Cup
July 4, 2024

Cup

I was so surprised.
5 min read

I was so surprised.

While washing out an empty yogurt cup, the plastic shell that was shrink-wrapped to its exterior suddenly slipped off, so that I was holding a plain, white container in one hand, and a colorful label in the other. For months, I had been pitching both of them in the recycling bin together without realizing what I was doing. Now that I had the knowledge to properly separate “skin” from vessel, I could ensure that I was not inadvertently adding to a landfill or polluting the ocean (ongoing concerns of mine) with recyclable items. I could do my part to dispose of my waste responsibly, reducing harmful impacts on the environment.

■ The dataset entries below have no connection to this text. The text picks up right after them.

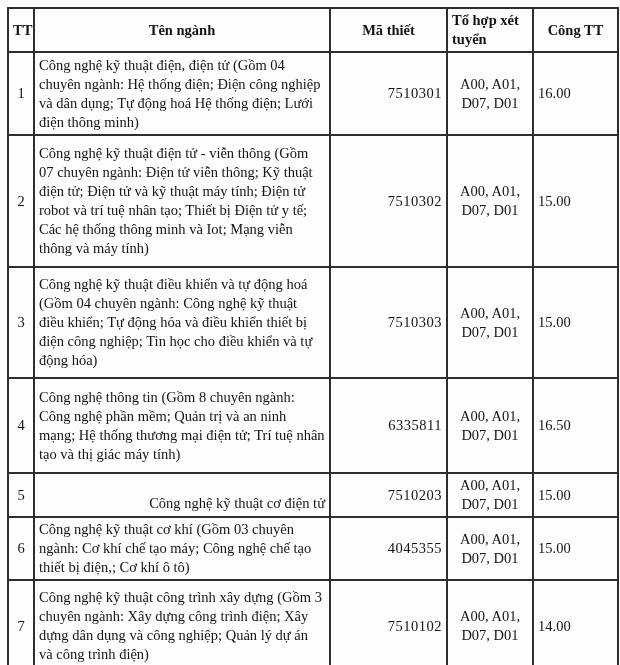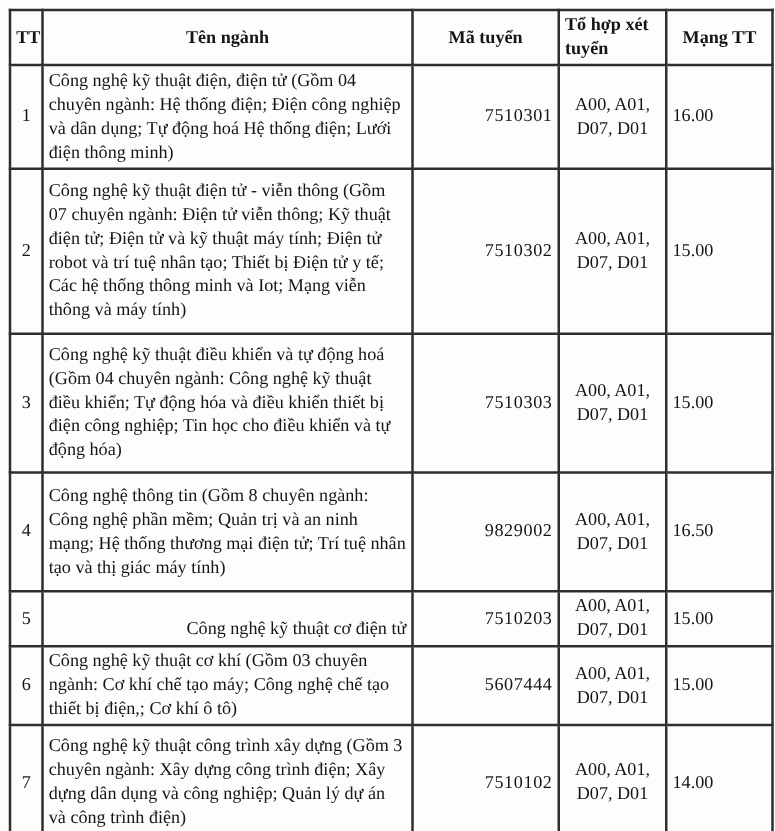"Mã tuyển" th { text: tuyển -> thiết }
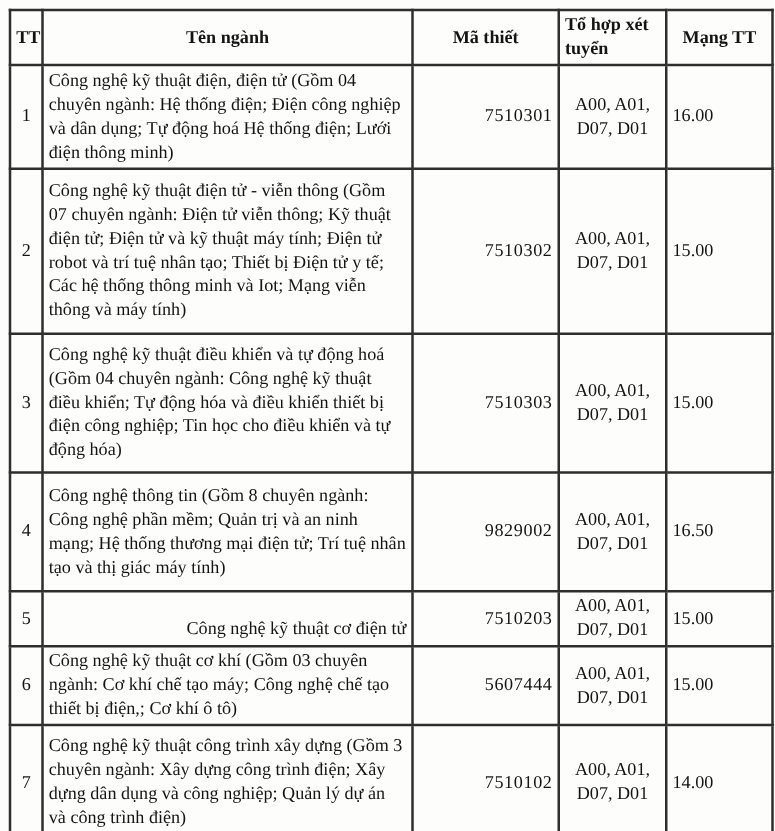"Mạng TT" th { text: Mạng -> Công }
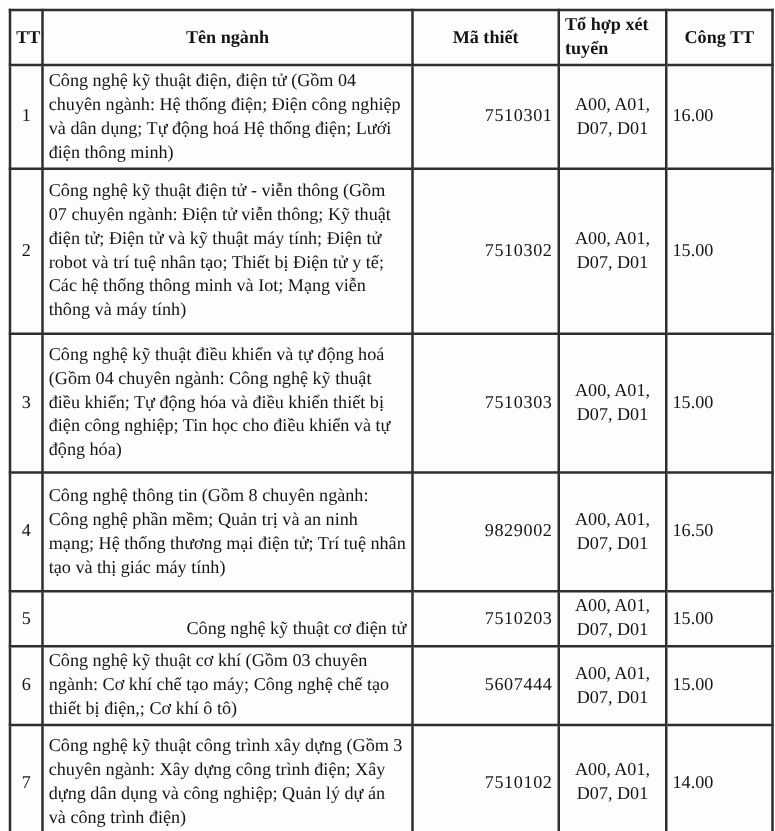"9829002" td.code { text: 9829002 -> 6335811 }
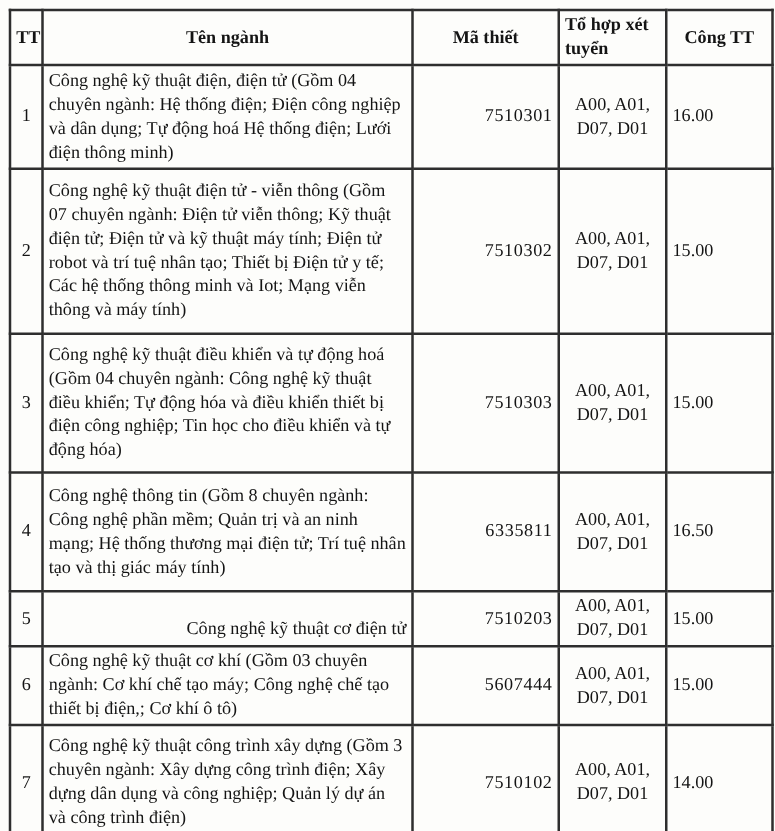"5607444" td.code { text: 5607444 -> 4045355 }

Odd how the smallest things can speak to us so powerfully. I cannot say for certain, but I believe this little incident in my kitchen was preparing me for another type of separation, one that needed to happen inside my soul. About the time it happened, I was sitting in church listening to one of our pastors recount an episode in his life when he felt God was treating him unfairly. Quite understandably, his response was to get very angry with his Maker, letting Him “have it” in prayer as he lifted his complaints from the spiritual pit he was in. The result? “A sense of peace came over me,” he said. No, circumstances didn’t change—at least not right away—but he had landed in an emotional space where he and God eventually were on the same side. No longer opponents, but allies.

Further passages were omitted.